» **PROMPT**
Copy the records below exactly as they stand. Leave out the pictures.

» **EXTRACTED INFORMATION**

══════════

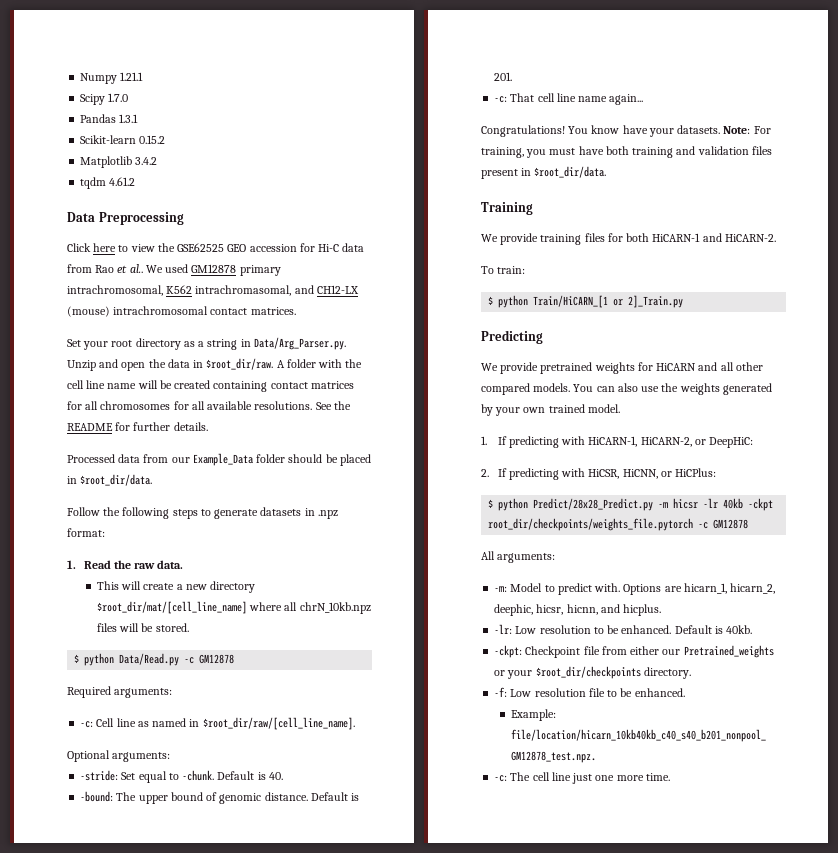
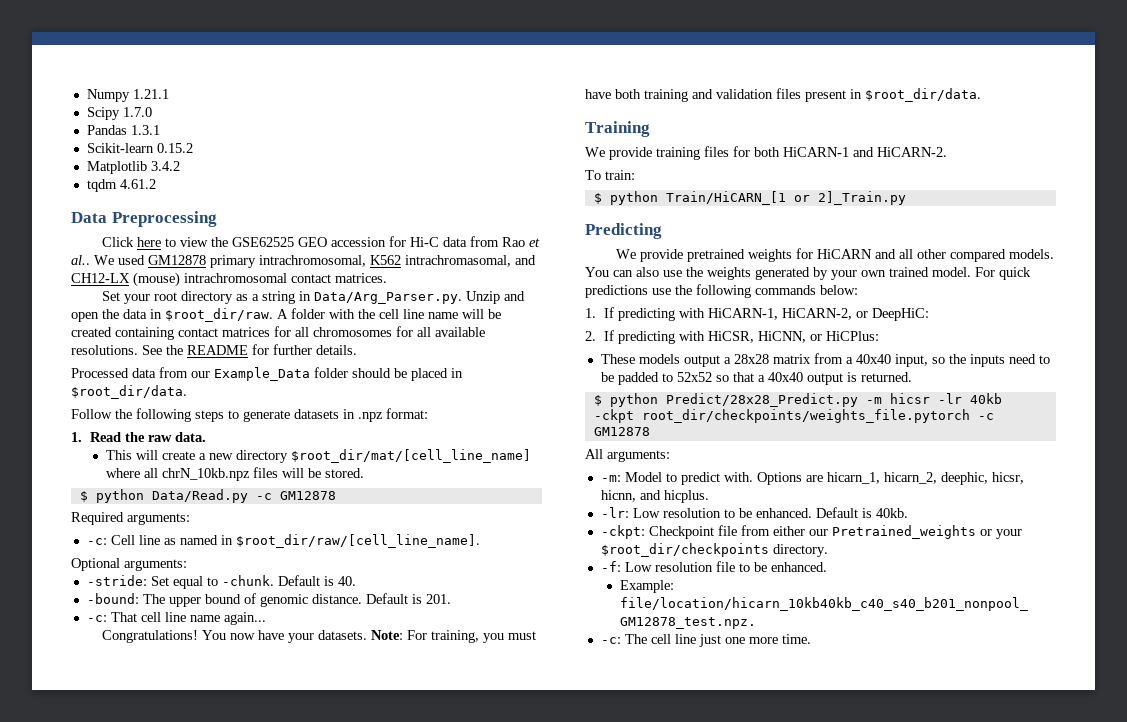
- You know have your datasets.
+ You now have your datasets.
+ For quick predictions use the following commands below:
+ These models output a 28x28 matrix from a 40x40 input, so the inputs need to be padded to 52x52 so that a 40x40 output is returned.

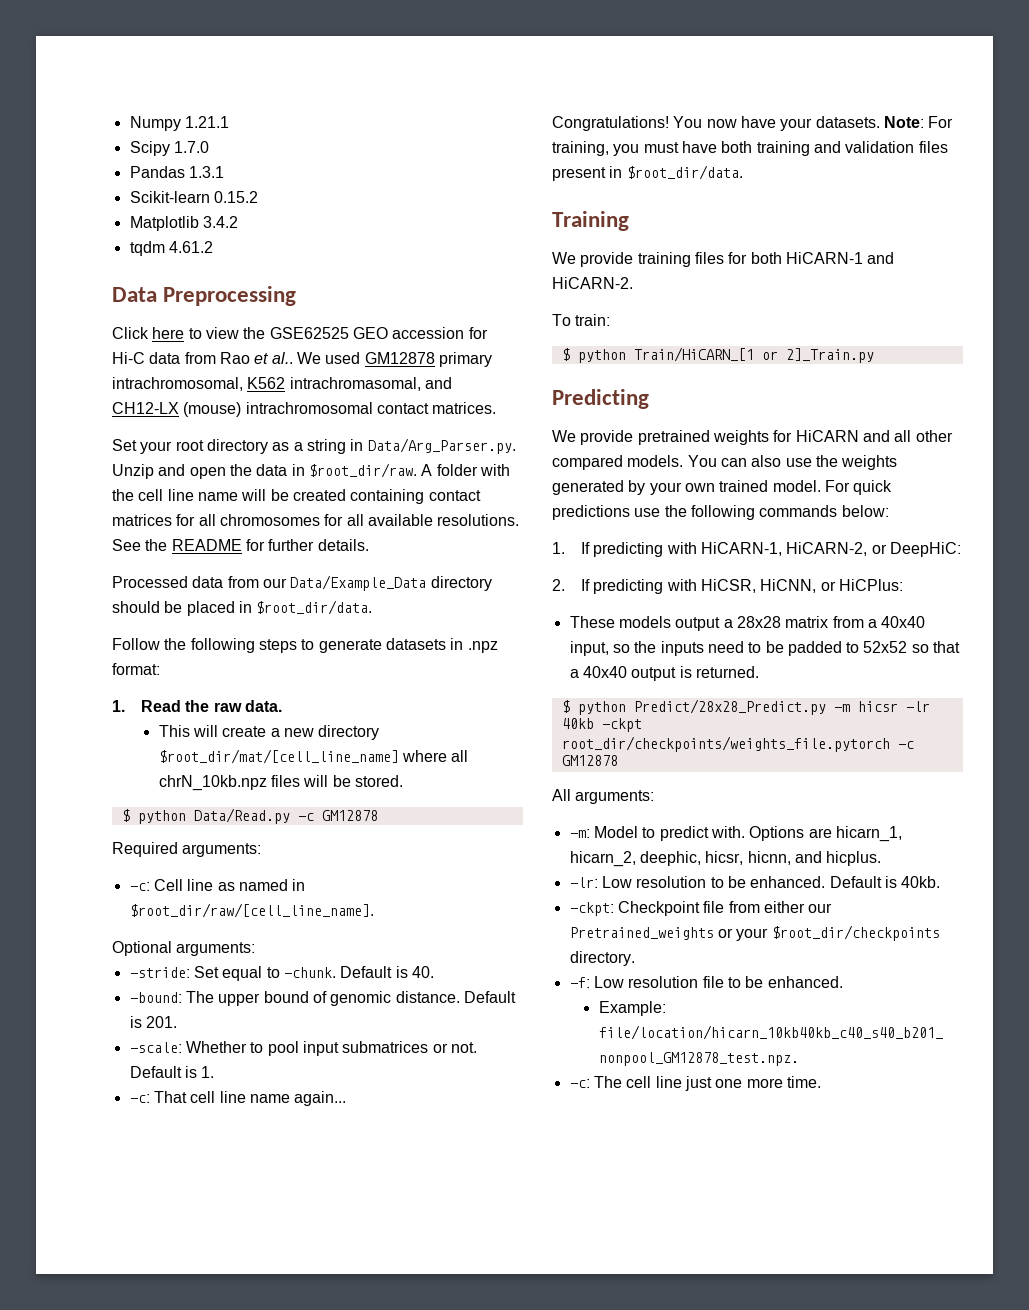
- Processed data from our Example_Data folder should be placed in $root_dir/data.
+ Processed data from our Data/Example_Data directory should be placed in $root_dir/data.
+ -scale: Whether to pool input submatrices or not. Default is 1.

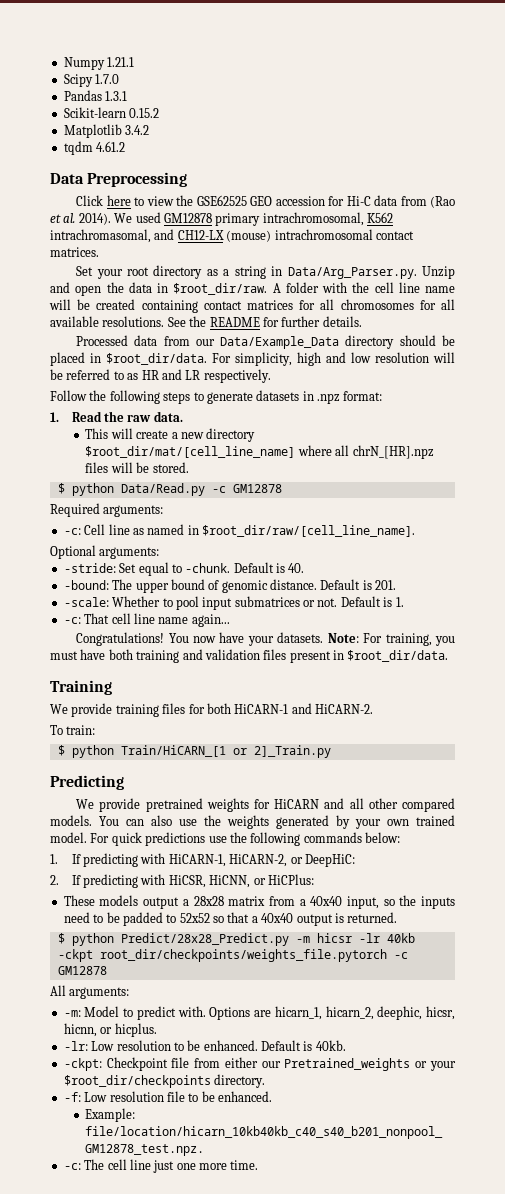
- Click here to view the GSE62525 GEO accession for Hi-C data from Rao et al..
+ Click here to view the GSE62525 GEO accession for Hi-C data from (Rao et al. 2014).
+ For simplicity, high and low resolution will be referred to as HR and LR respectively.
- This will create a new directory $root_dir/mat/[cell_line_name] where all chrN_10kb.npz files will be stored.
+ This will create a new directory $root_dir/mat/[cell_line_name] where all chrN_[HR].npz files will be stored.
- Options are hicarn_1, hicarn_2, deephic, hicsr, hicnn, and hicplus.
+ Options are hicarn_1, hicarn_2, deephic, hicsr, hicnn, or hicplus.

══════════

» **EXERCISE RESPONSE**
- You know have your datasets.
+ You now have your datasets.
+ For quick predictions use the following commands below:
+ These models output a 28x28 matrix from a 40x40 input, so the inputs need to be padded to 52x52 so that a 40x40 output is returned.

- Processed data from our Example_Data folder should be placed in $root_dir/data.
+ Processed data from our Data/Example_Data directory should be placed in $root_dir/data.
+ -scale: Whether to pool input submatrices or not. Default is 1.

- Click here to view the GSE62525 GEO accession for Hi-C data from Rao et al..
+ Click here to view the GSE62525 GEO accession for Hi-C data from (Rao et al. 2014).
+ For simplicity, high and low resolution will be referred to as HR and LR respectively.
- This will create a new directory $root_dir/mat/[cell_line_name] where all chrN_10kb.npz files will be stored.
+ This will create a new directory $root_dir/mat/[cell_line_name] where all chrN_[HR].npz files will be stored.
- Options are hicarn_1, hicarn_2, deephic, hicsr, hicnn, and hicplus.
+ Options are hicarn_1, hicarn_2, deephic, hicsr, hicnn, or hicplus.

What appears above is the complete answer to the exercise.